You can examine the file org.freedesktop.devicekit.disks.policy to see how a disk is handled for some of the common operations. An active session can mount a file system on a removable disk. However, mounting a filesystem on an internal disk requires admin privileges. Unmounting a filesystem mounted by another session requires admin privileges. Only an active session can eject a device.

By default, libvirt can only be managed by a user with administrative rights.

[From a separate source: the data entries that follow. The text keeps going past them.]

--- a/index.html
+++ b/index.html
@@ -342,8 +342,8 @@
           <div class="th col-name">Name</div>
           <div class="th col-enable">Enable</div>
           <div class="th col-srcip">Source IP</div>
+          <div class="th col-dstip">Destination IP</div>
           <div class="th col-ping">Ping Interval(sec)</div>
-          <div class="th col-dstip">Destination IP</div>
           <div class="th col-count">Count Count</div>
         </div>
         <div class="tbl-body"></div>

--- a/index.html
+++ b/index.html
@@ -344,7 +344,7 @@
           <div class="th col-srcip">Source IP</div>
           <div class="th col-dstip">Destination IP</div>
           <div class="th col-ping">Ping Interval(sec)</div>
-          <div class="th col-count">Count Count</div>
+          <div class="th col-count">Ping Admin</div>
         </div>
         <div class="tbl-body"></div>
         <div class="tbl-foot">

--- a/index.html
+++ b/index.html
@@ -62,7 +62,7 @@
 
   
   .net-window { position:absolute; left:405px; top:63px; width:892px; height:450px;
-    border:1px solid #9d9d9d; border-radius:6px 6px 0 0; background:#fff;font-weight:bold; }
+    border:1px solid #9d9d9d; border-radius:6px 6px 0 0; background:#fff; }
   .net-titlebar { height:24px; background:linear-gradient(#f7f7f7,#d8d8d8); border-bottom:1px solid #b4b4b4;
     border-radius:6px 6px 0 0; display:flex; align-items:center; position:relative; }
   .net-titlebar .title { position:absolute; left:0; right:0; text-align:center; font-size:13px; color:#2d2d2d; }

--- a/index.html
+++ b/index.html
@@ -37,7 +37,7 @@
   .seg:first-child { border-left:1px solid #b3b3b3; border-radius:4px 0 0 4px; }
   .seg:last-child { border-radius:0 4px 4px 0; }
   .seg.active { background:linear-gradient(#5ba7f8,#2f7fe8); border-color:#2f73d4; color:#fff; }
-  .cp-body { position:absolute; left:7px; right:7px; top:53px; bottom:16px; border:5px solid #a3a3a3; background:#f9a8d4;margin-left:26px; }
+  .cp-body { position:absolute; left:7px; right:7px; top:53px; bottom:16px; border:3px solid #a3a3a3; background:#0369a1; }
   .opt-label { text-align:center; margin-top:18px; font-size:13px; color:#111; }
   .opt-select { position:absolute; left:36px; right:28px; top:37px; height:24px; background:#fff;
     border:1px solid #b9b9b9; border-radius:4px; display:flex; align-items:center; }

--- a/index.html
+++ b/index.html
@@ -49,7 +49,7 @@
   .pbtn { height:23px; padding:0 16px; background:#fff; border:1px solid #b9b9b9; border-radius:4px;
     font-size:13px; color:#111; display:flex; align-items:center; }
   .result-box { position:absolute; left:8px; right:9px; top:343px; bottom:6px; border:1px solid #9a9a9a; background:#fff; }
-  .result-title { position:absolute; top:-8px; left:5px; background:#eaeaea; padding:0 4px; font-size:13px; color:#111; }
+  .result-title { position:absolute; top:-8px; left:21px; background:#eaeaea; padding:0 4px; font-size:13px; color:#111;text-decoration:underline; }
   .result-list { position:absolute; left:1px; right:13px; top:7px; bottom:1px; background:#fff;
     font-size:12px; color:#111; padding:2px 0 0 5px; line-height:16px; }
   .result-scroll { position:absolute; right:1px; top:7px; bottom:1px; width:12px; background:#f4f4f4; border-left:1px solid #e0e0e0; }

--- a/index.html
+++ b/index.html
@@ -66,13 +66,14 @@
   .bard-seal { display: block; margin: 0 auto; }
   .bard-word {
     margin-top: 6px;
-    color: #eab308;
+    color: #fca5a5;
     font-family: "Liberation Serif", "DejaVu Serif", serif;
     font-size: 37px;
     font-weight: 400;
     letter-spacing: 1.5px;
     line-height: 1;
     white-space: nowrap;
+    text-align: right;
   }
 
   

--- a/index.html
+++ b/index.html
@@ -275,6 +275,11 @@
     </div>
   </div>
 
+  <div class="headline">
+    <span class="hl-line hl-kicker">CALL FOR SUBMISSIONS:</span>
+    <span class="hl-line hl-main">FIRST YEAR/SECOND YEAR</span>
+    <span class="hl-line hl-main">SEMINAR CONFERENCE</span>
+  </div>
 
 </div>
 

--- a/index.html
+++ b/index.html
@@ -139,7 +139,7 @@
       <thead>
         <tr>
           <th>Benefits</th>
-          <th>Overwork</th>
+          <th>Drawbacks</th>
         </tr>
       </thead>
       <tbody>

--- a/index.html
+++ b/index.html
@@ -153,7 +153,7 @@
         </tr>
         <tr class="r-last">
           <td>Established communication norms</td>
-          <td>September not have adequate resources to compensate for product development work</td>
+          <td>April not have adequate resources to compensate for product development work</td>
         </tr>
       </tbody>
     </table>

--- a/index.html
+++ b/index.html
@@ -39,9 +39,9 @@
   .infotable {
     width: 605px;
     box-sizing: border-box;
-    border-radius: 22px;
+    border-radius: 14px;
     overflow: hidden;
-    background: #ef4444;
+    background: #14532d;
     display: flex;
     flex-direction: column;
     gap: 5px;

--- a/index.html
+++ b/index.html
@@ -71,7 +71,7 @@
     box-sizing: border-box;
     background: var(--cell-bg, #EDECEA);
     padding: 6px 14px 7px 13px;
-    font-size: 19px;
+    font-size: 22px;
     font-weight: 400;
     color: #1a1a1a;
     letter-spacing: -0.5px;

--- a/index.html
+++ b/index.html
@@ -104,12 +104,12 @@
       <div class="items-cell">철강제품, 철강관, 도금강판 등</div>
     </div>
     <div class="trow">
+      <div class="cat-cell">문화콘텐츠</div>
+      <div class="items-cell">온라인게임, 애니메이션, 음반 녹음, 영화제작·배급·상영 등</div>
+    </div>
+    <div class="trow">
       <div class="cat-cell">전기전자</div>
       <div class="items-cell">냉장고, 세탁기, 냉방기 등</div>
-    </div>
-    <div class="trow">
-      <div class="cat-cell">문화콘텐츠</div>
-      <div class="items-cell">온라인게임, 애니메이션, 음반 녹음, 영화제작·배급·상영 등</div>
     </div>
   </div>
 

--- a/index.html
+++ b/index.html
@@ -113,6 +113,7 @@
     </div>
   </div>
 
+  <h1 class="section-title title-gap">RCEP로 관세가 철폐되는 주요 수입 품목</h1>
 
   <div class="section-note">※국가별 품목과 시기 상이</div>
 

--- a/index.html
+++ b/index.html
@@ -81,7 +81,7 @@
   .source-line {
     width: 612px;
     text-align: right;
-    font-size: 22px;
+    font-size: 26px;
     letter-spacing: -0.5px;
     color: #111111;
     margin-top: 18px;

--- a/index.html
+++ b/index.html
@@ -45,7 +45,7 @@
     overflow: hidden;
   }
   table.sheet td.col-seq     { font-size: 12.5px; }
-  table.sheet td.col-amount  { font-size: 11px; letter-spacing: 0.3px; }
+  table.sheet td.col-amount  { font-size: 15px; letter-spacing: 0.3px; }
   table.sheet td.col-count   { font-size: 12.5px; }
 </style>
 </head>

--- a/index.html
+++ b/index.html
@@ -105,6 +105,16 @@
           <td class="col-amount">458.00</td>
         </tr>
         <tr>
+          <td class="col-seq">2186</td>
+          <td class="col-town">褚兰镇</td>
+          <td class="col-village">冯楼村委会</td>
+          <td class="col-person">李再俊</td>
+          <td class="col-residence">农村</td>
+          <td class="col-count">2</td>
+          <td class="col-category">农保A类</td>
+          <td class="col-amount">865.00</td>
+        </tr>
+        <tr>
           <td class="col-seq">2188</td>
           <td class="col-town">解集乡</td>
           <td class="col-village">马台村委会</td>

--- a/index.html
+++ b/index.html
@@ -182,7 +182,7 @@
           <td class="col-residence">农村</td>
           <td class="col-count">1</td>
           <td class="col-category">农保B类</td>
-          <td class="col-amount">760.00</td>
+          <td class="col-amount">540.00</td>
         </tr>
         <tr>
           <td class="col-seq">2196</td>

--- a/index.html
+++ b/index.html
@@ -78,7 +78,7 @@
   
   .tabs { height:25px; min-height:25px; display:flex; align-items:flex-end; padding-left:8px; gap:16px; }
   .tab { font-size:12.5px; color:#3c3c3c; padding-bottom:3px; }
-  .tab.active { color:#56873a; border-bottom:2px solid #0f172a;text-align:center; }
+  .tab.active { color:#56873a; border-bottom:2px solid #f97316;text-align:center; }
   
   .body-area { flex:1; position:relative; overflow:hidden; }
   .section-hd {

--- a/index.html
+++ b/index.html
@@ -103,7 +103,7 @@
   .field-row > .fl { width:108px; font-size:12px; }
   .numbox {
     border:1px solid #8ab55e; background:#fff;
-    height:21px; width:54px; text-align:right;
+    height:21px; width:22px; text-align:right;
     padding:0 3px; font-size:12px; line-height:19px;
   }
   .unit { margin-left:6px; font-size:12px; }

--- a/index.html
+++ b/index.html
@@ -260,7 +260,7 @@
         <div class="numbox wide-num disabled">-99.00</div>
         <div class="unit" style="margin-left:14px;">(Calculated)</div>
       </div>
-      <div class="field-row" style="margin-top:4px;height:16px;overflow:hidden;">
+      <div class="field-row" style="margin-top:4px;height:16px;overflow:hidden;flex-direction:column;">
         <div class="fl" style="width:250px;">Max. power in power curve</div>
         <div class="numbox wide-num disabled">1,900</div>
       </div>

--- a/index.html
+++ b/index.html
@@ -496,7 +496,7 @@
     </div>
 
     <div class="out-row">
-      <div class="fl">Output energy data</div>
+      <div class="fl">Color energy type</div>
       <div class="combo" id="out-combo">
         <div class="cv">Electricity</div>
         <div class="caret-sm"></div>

You can modify org.libvirt.unix.policy replacing

<action id="org.libvirt.unix.manage"> ...

<allow_active>auth_admin_keep</allow_active>

by

<action id="org.libvirt.unix.manage"> ...

<allow_active>yes</allow_active>

Now, any active session user can use libvirt without needing authentication.

Foundation for the Future

The message bus, D-Bus, was also created by freedesktop.org to meet the ipc needs of desktops. Both gnome2 and kde4 use D-Bus. Gnome had been using CORBA and KDE used its own protocol DCOP. Our interest in D-Bus is the policy element which defines the security policy applied to a particular set of connections. Servers define the security policies for the services they offer in a conf file in /etc/dbus-1/system.d/.

D-Bus is analogous to a firewall. It sets policies like allow or deny for sending messages to an application based on user, group, interface being used, etc. If a user does not need to be consulted for permissions, D-Bus alone is enough. If, however, user needs to be prompted for escalation of privileges, the server application must interact with PolicyKit. The following has an example of using policykit with a python sample service: http://georgia.ubuntuforums.org/showthread.php?t=1359397

One would expect that in a year or so, the distribution specific security implementations will disappear. Security will be consistently handled by D-Bus and PolicyKit frameworks. Each distribution may distribute one or more packages like polkit-desktop-policy, polkit-server-policy, polkit-kiosk-policy etc. which define the best practices for the distribution for different target usages. It seems very complex at present. Hopefully, more documentation and tools would also be available that makes it easier to fine tune these policies for ones own needs. The bottom line - managing and administering multiple distributions or hopping between them will become easier.